======== SOURCE INFORMATION

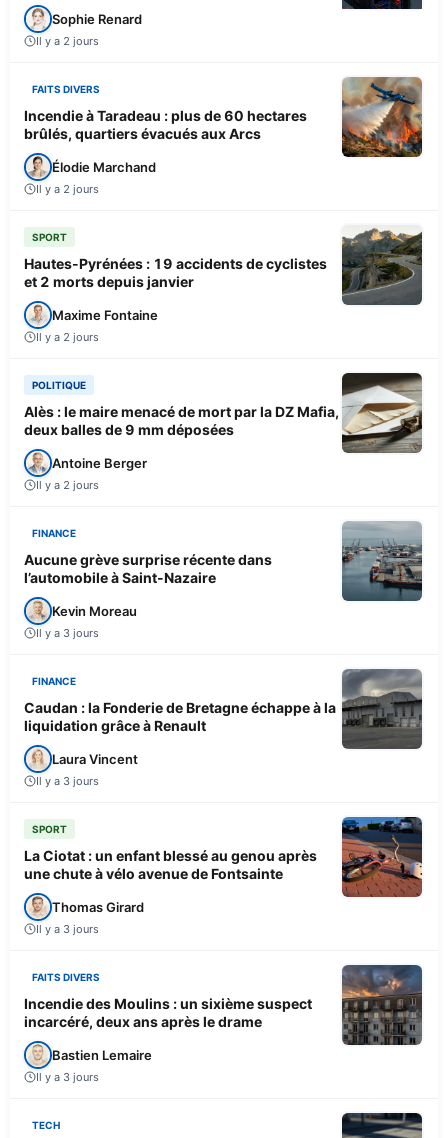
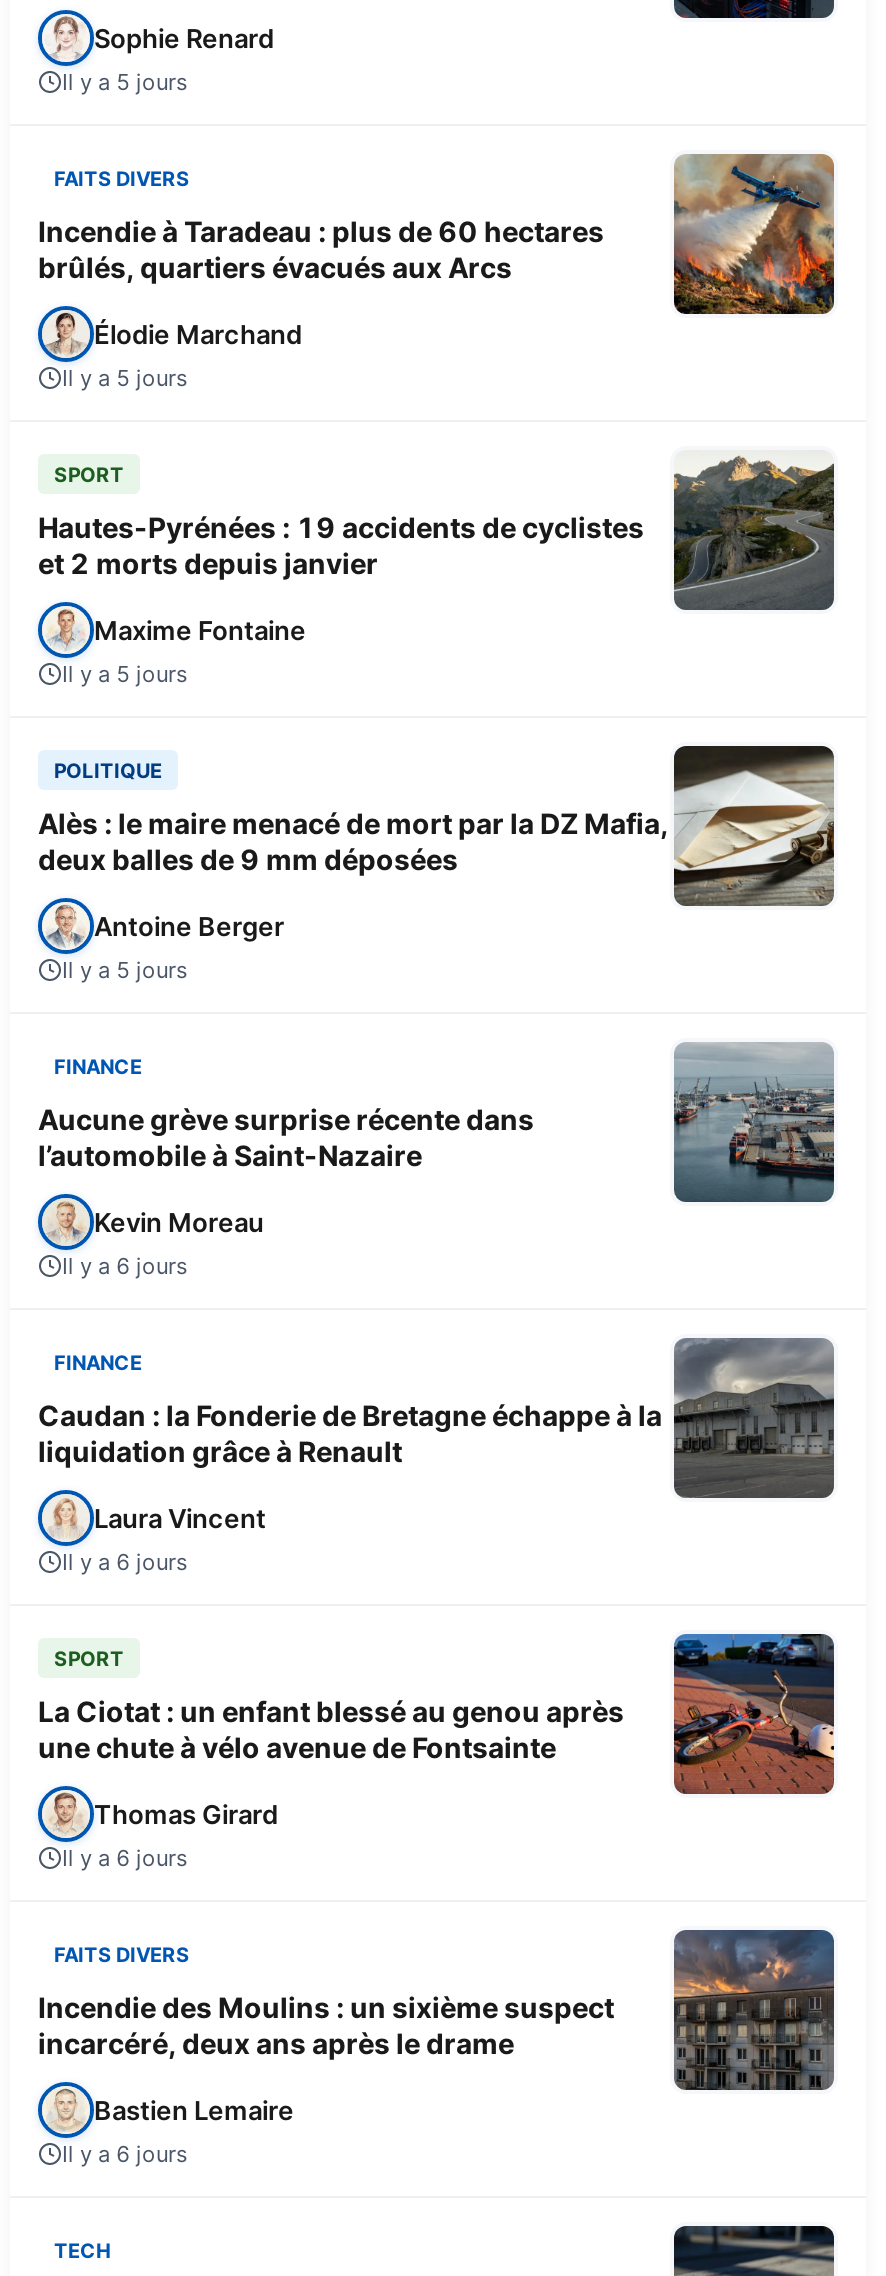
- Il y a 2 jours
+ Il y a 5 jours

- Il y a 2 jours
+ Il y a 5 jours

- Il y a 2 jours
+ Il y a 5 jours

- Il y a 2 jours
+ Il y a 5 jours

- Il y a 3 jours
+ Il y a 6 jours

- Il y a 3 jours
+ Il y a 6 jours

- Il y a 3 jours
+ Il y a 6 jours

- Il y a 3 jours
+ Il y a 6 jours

================

Set down all of the data word for word; no pictures belong in it.

- Il y a 2 jours
+ Il y a 5 jours

- Il y a 2 jours
+ Il y a 5 jours

- Il y a 2 jours
+ Il y a 5 jours

- Il y a 2 jours
+ Il y a 5 jours

- Il y a 3 jours
+ Il y a 6 jours

- Il y a 3 jours
+ Il y a 6 jours

- Il y a 3 jours
+ Il y a 6 jours

- Il y a 3 jours
+ Il y a 6 jours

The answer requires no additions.